§ **Work task**
Write out exactly the lines below starting at the one containing "text-align: center ->" and ending at the one containing "none -> <div>spaventate". Omit every picture.

§ **Information given**
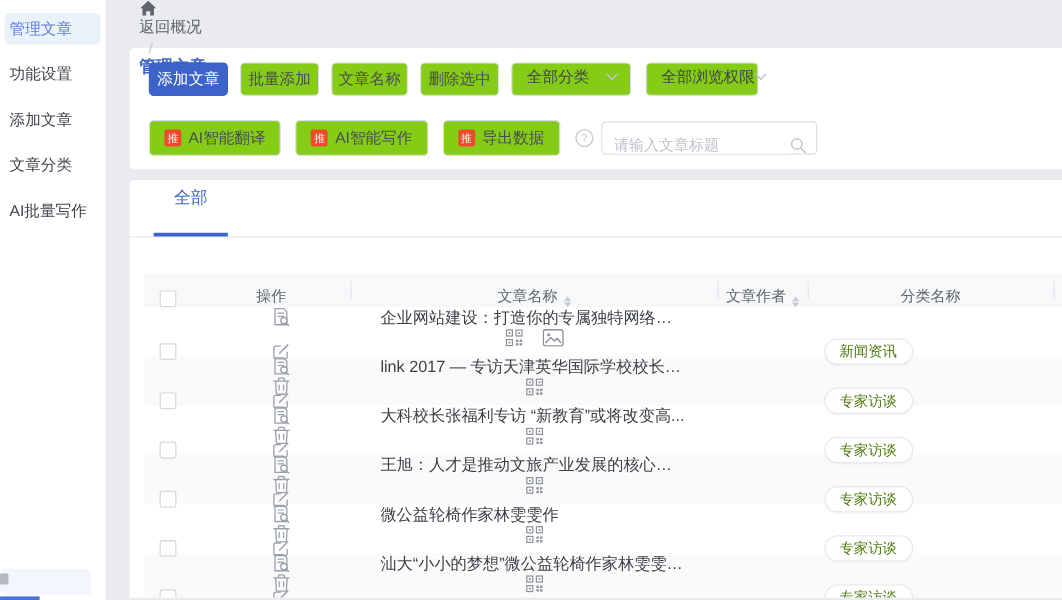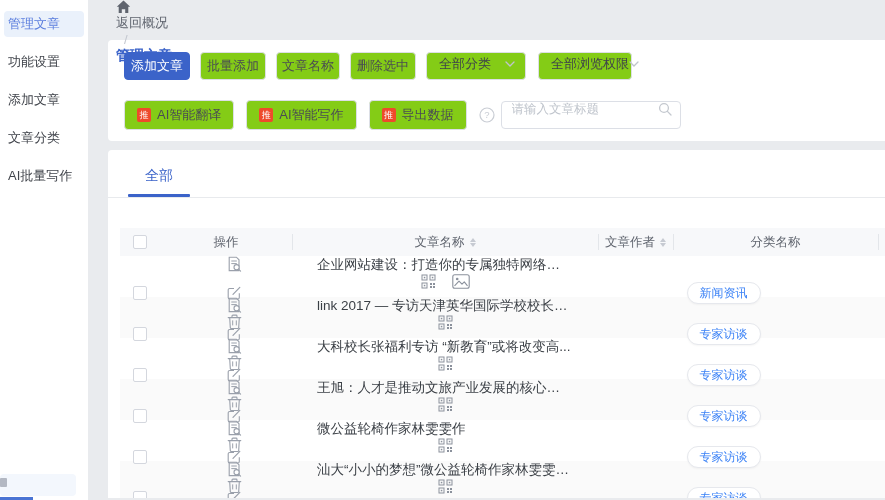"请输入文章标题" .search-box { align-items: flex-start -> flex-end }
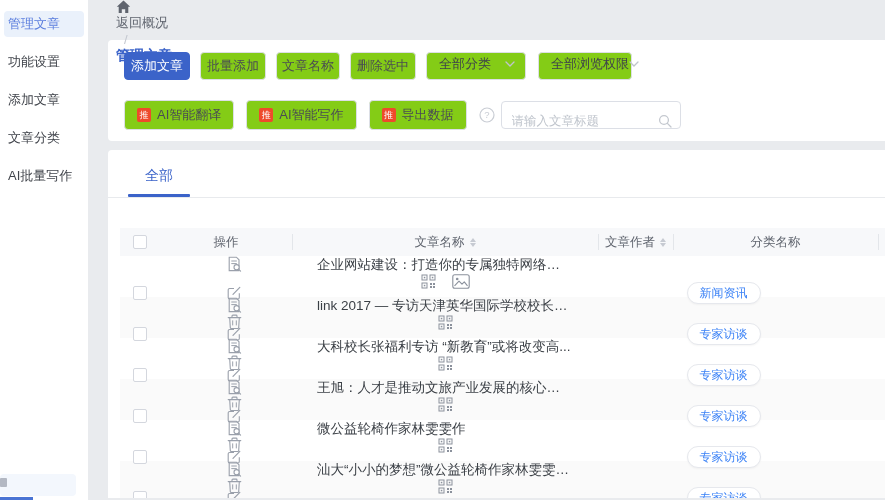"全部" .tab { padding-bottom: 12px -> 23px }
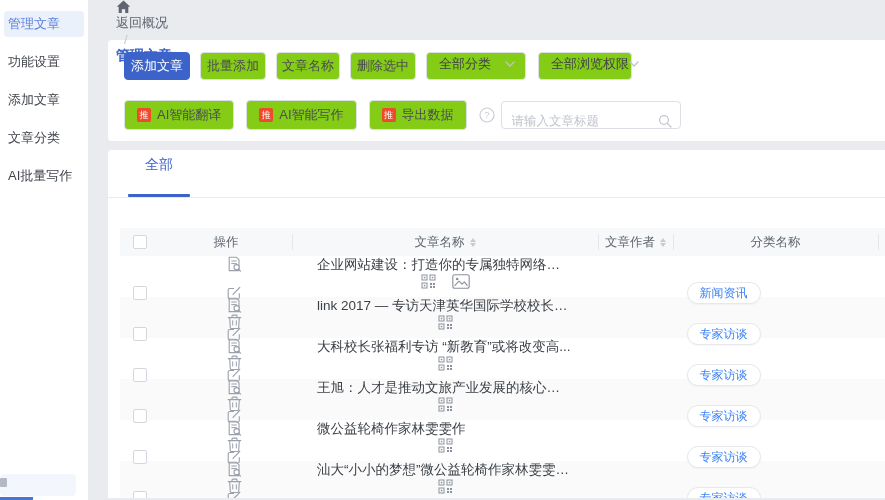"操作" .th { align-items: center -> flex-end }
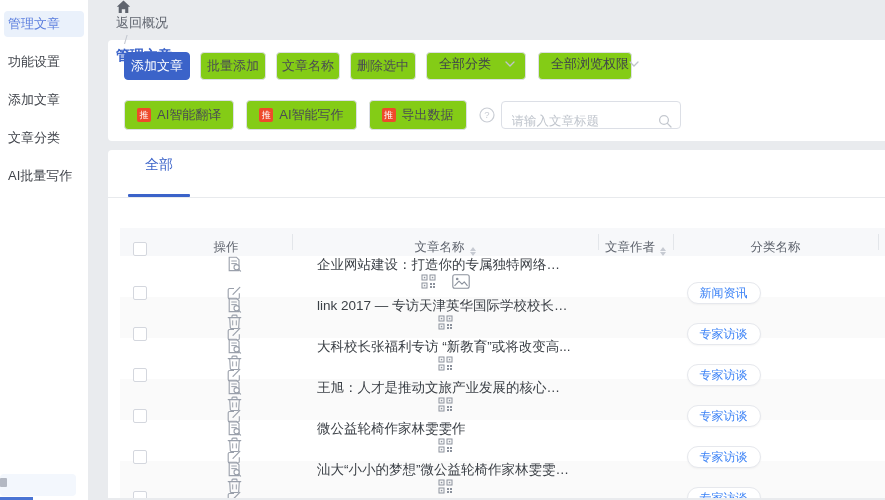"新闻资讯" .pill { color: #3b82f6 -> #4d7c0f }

...

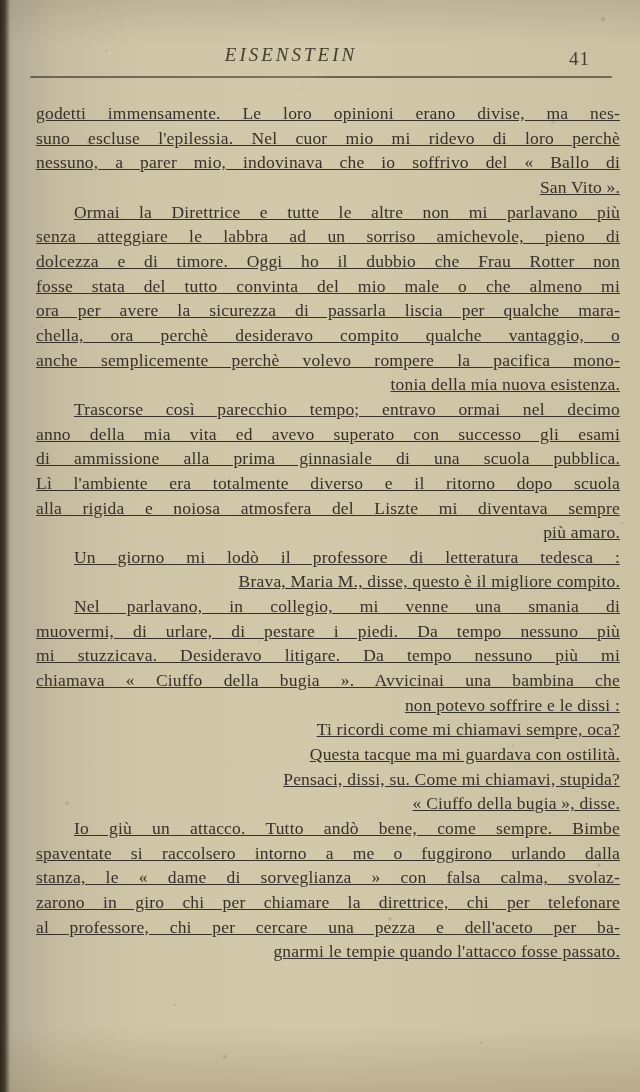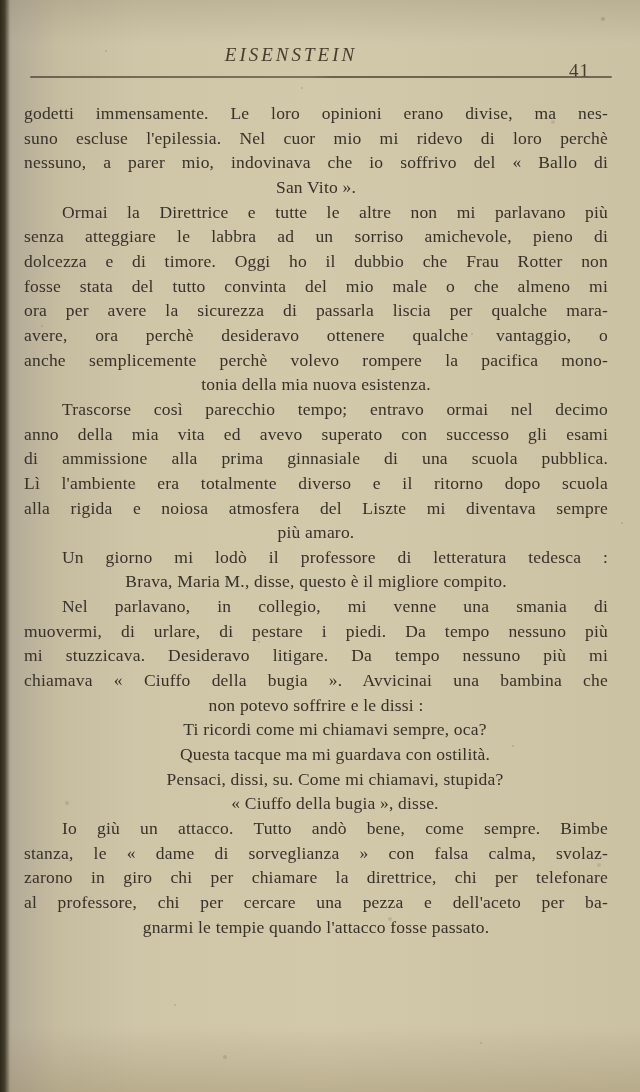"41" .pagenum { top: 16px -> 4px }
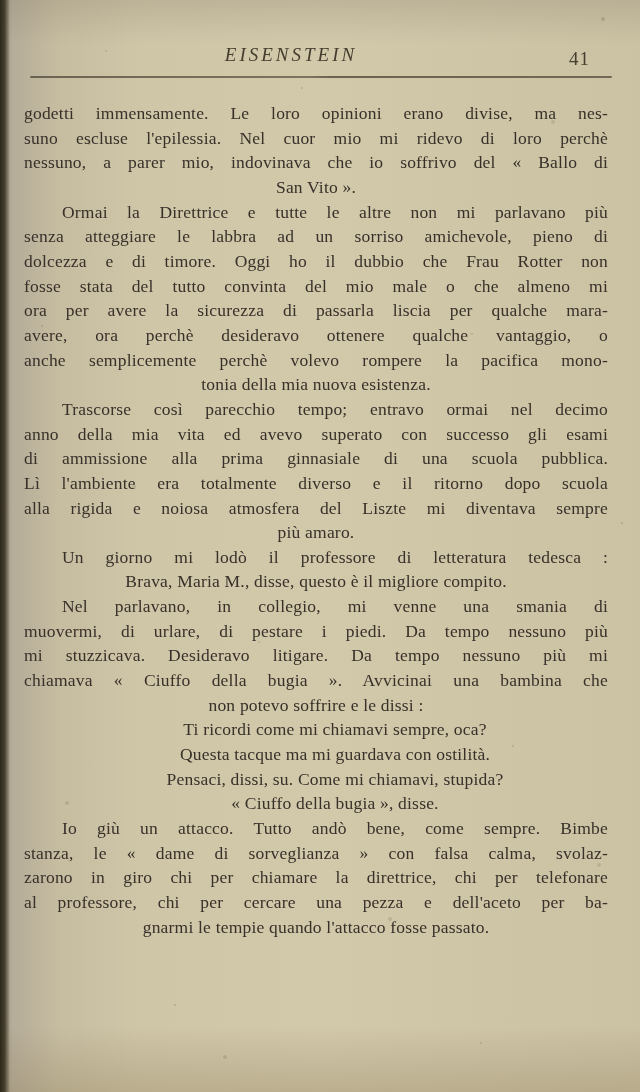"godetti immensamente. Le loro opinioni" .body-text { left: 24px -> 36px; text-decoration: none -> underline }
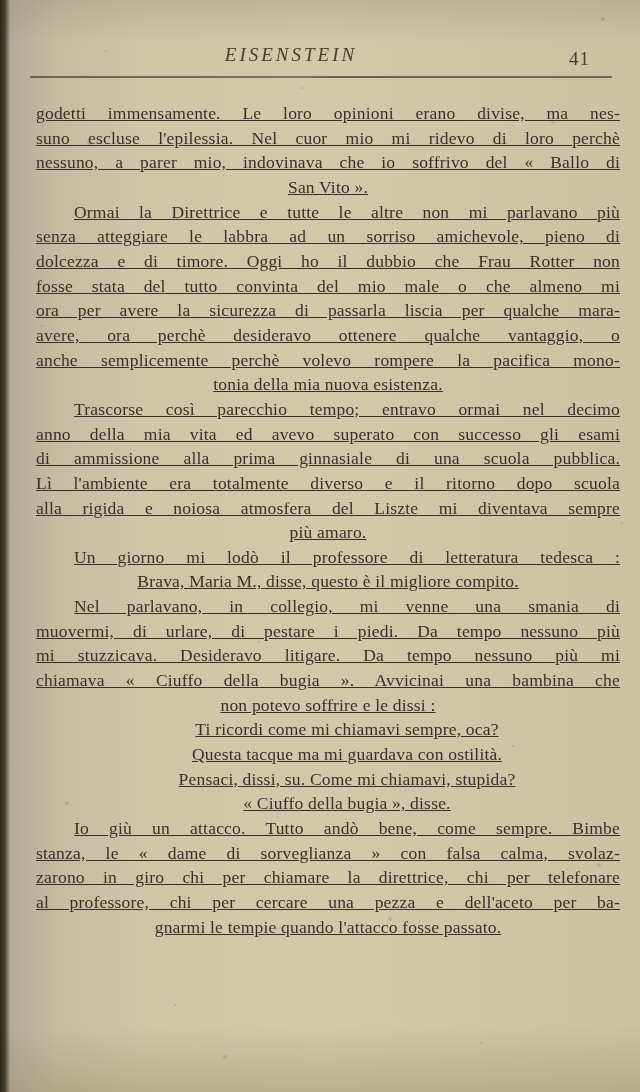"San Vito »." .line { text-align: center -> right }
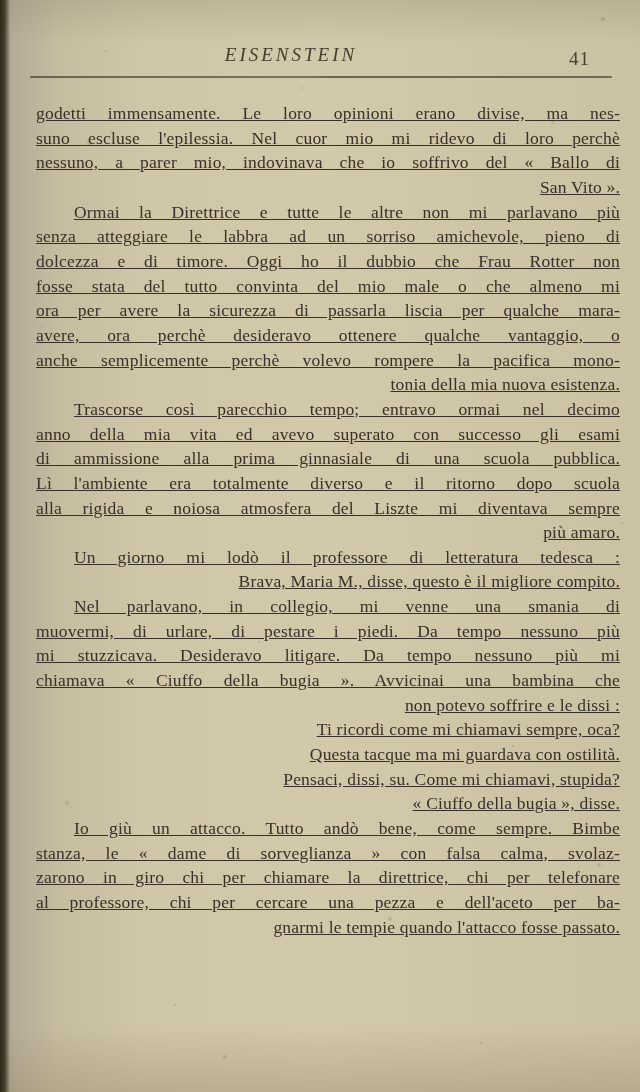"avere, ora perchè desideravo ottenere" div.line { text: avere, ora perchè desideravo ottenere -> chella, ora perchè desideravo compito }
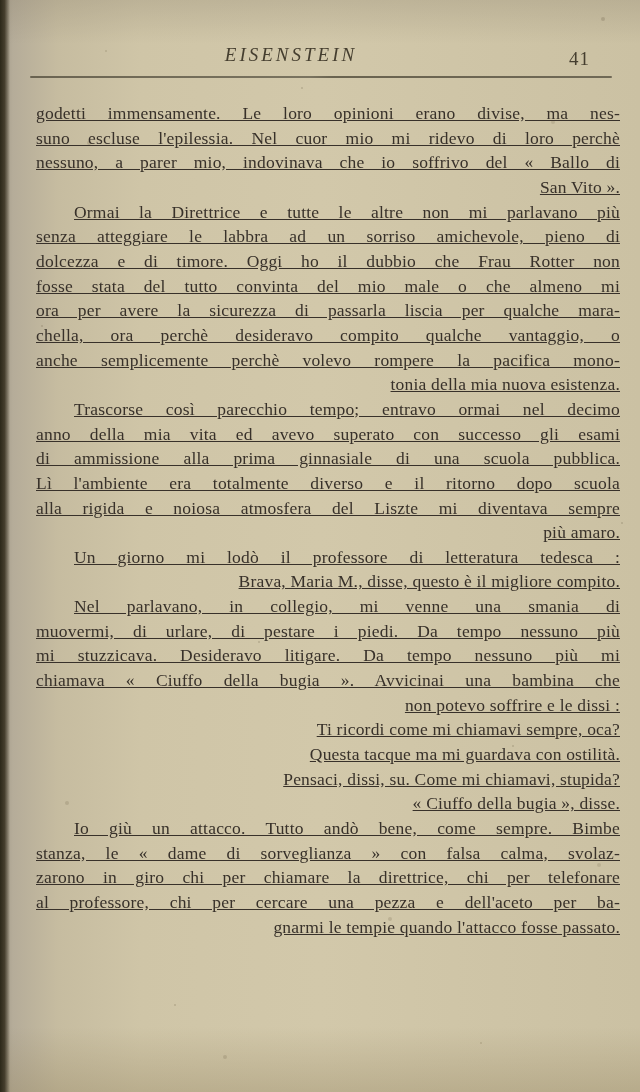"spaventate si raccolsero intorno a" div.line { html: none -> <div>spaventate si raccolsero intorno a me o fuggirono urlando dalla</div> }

--

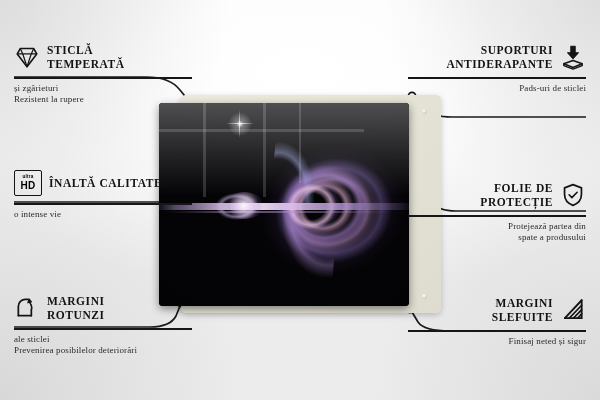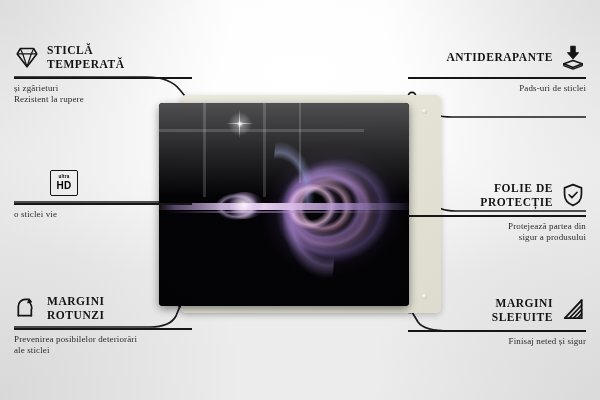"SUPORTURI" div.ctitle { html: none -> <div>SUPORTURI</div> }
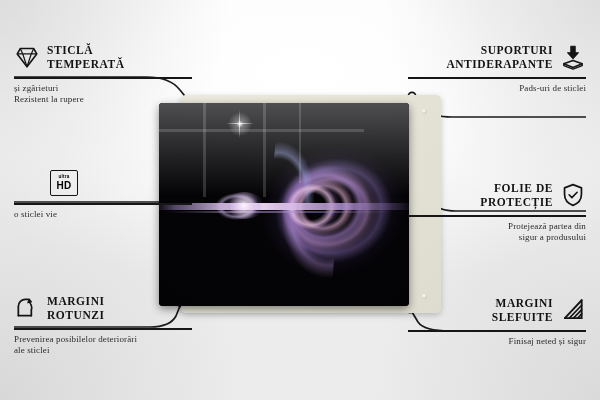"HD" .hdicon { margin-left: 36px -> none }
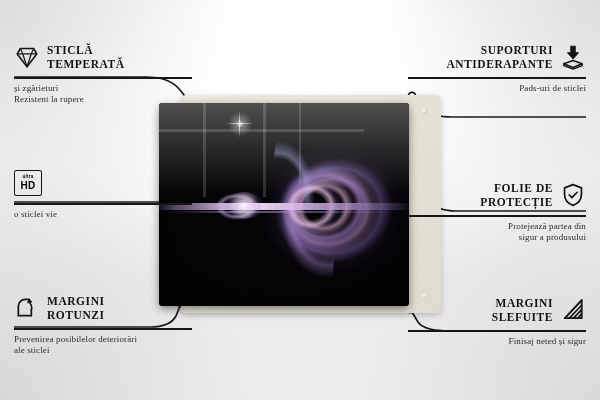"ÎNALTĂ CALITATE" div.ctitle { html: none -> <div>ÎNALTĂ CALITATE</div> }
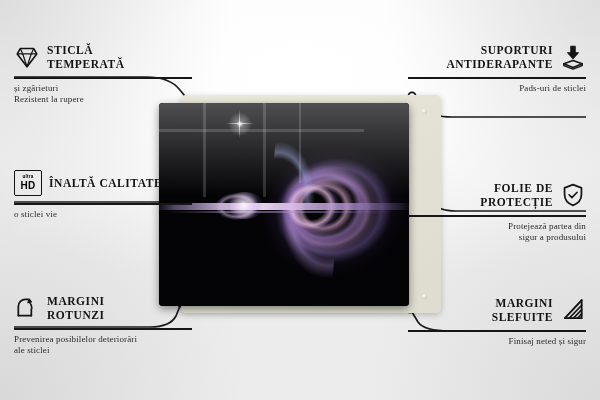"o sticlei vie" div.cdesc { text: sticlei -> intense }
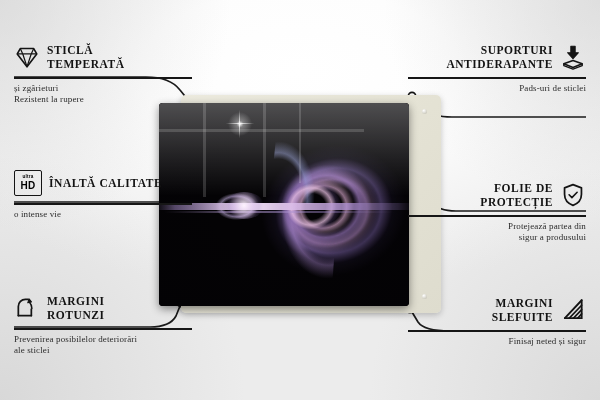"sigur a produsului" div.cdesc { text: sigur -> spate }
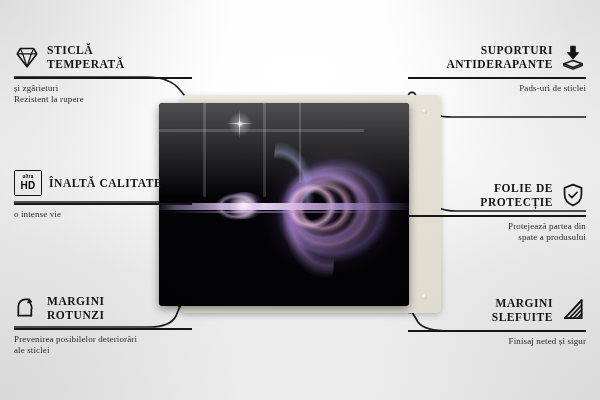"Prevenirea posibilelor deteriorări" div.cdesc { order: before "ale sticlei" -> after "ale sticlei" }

§ **Task result**
"San Vito »." .line { text-align: center -> right }
"avere, ora perchè desideravo ottenere" div.line { text: avere, ora perchè desideravo ottenere -> chella, ora perchè desideravo compito }
"spaventate si raccolsero intorno a" div.line { html: none -> <div>spaventate si raccolsero intorno a me o fuggirono urlando dalla</div> }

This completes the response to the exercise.